**What is expected:** Some lines in the records below may hold the word "학습내용"; give the number of those lines and nothing else.
= = = = =
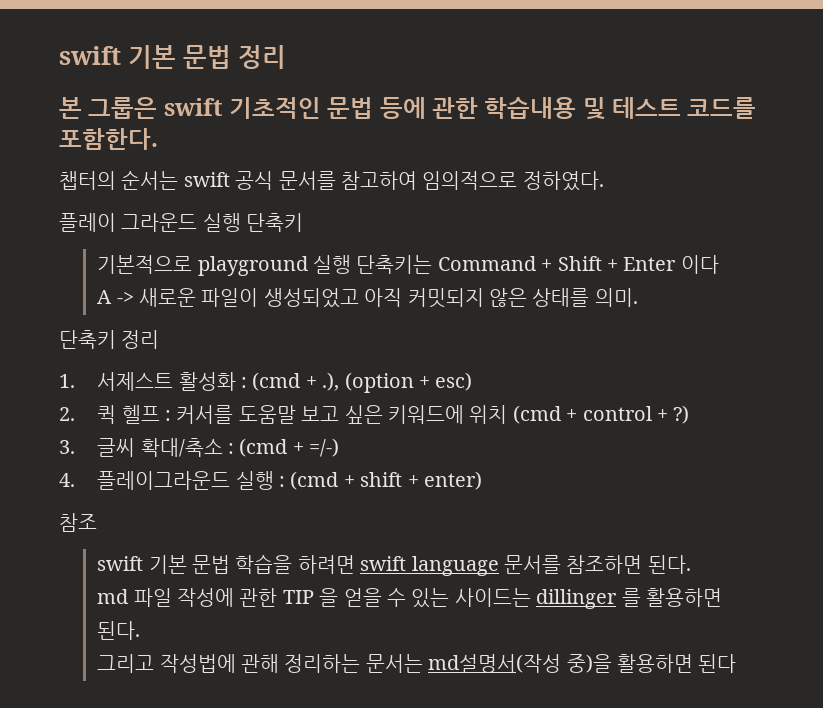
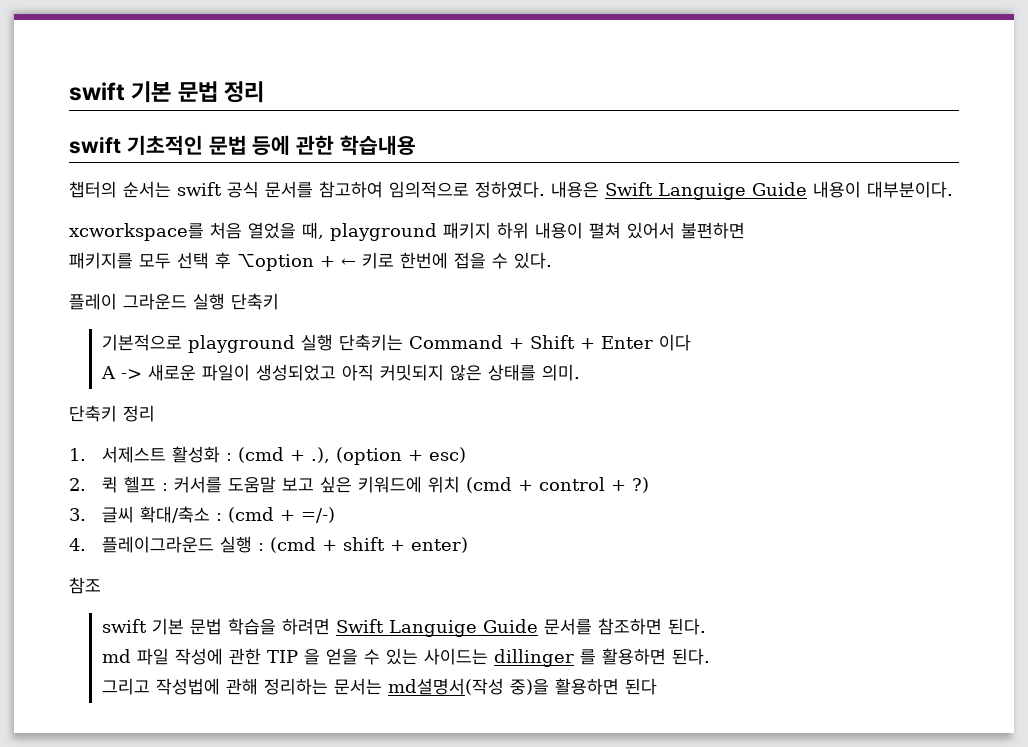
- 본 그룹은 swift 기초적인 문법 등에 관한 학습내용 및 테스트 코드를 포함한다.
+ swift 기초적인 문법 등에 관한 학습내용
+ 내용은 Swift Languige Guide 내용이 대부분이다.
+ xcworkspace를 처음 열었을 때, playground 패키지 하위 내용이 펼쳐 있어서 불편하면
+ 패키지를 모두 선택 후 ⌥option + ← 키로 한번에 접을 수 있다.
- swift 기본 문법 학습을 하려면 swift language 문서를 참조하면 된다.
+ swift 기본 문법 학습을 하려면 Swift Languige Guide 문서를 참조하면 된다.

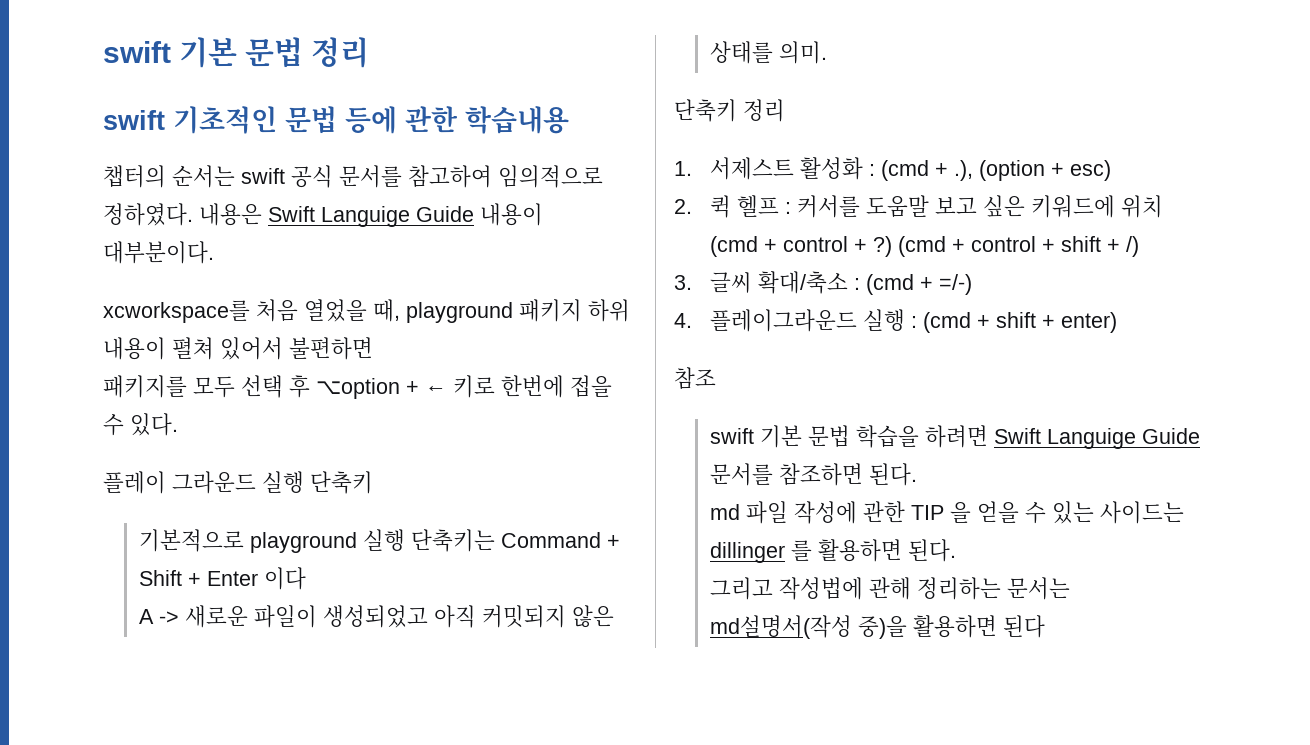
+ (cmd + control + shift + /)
= = = = =
**Output of the exercise:** 2